━━━ SUPPLIED INFORMATION ━━━
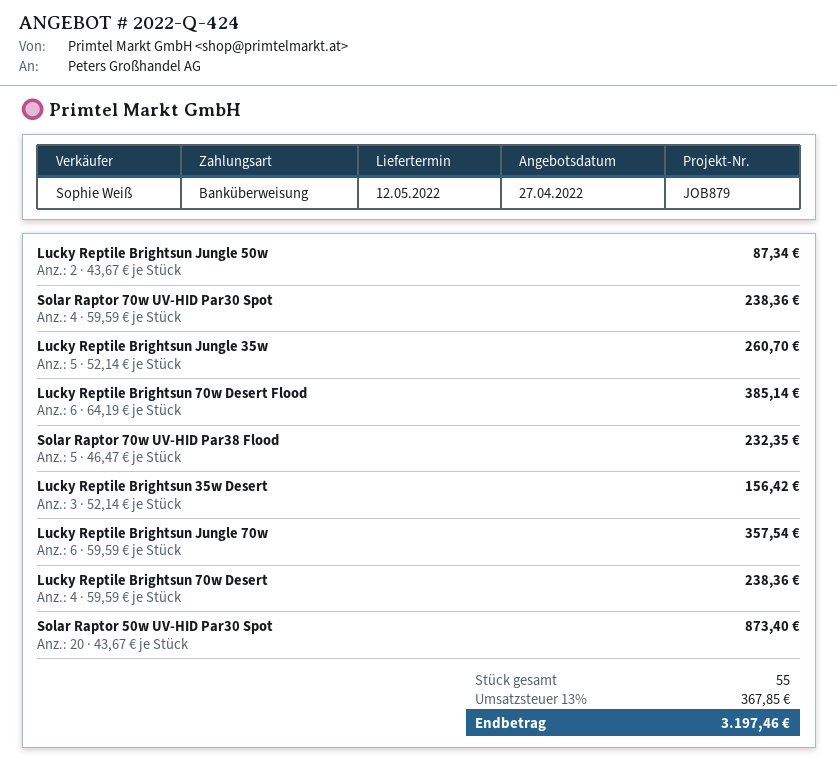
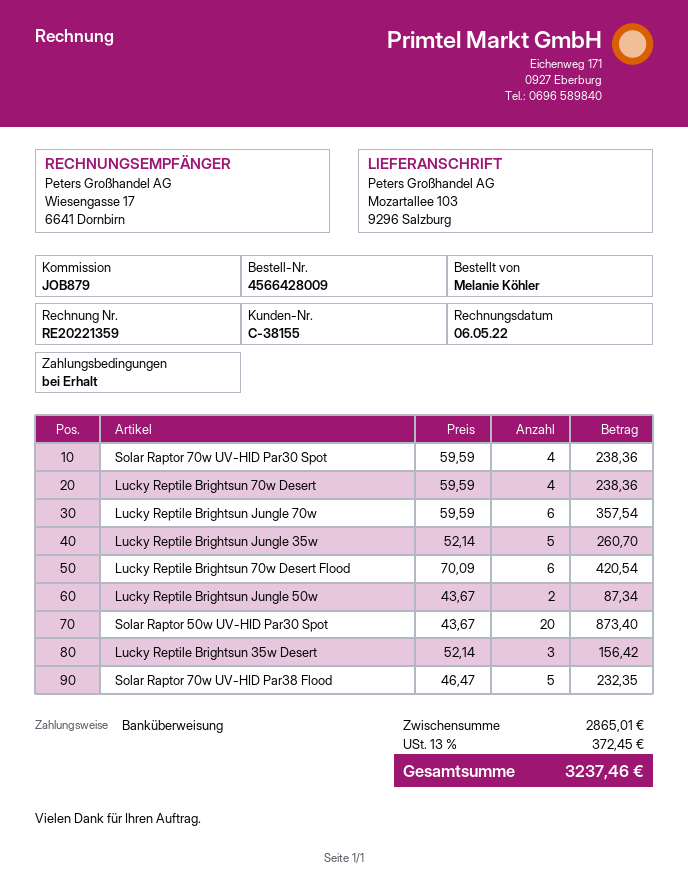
Lucky Reptile Brightsun 70w Desert Flood: 6 x 64.19 = 385.14 -> 6 x 70.09 = 420.54
tax: 13% = 367.85 -> 13% = 372.45
total: 3197.46 -> 3237.46

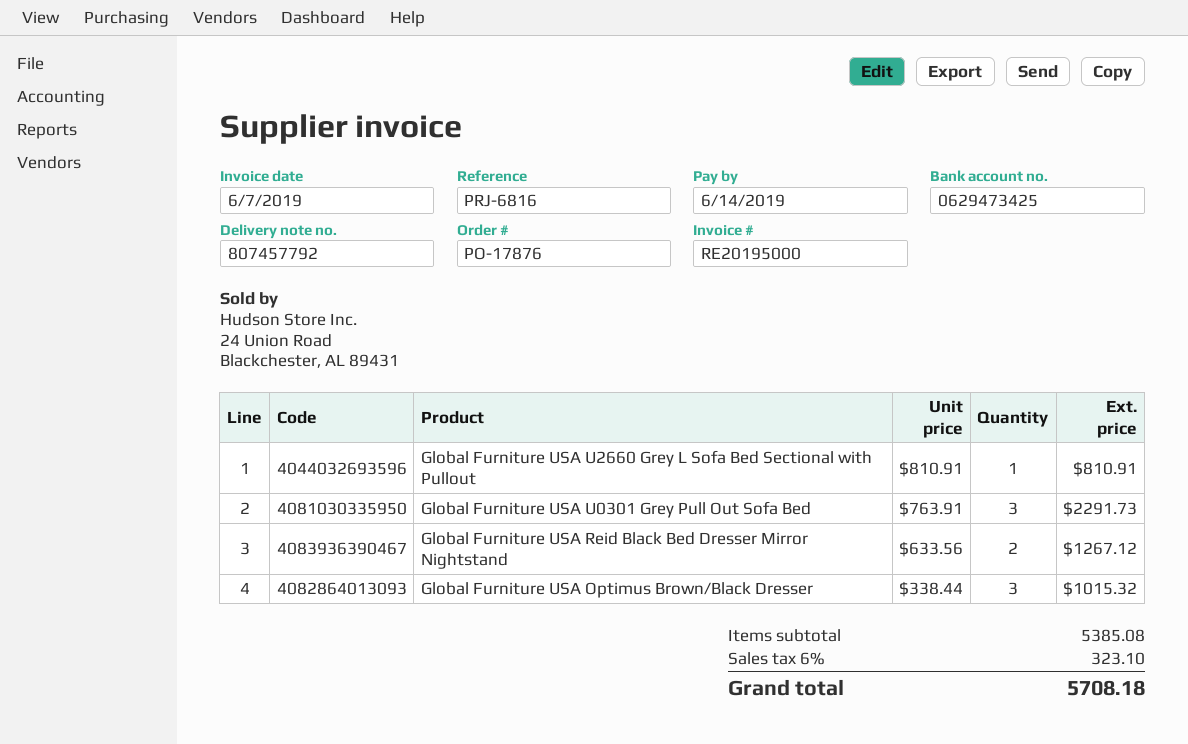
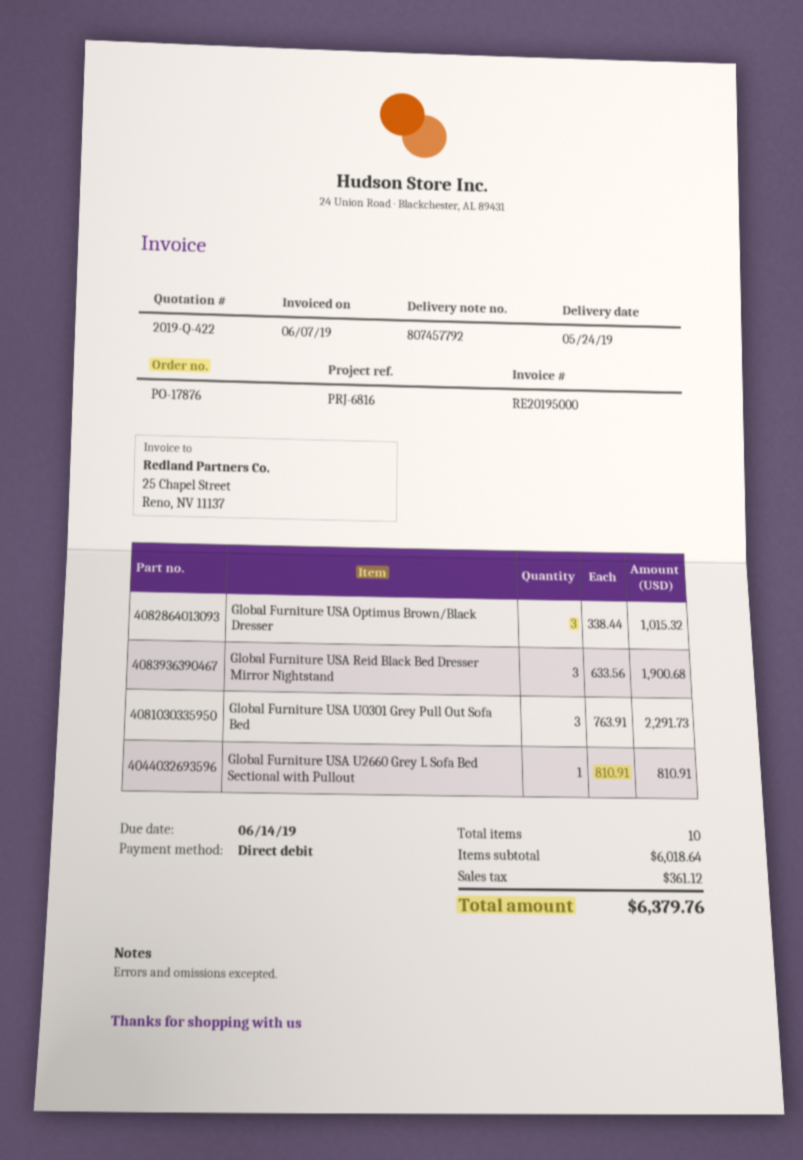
Global Furniture USA Reid Black Bed Dresser Mirror Nightstand: 2 x 633.56 = 1267.12 -> 3 x 633.56 = 1900.68
subtotal: 5385.08 -> 6018.64
tax: 323.10 -> 361.12
total: 5708.18 -> 6379.76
━━━
◆ PROBLEM TO WORK ON
Take the material above and set it down exactly, minus the images.

◆ RESULT OF THE TASK
Lucky Reptile Brightsun 70w Desert Flood: 6 x 64.19 = 385.14 -> 6 x 70.09 = 420.54
tax: 13% = 367.85 -> 13% = 372.45
total: 3197.46 -> 3237.46

Global Furniture USA Reid Black Bed Dresser Mirror Nightstand: 2 x 633.56 = 1267.12 -> 3 x 633.56 = 1900.68
subtotal: 5385.08 -> 6018.64
tax: 323.10 -> 361.12
total: 5708.18 -> 6379.76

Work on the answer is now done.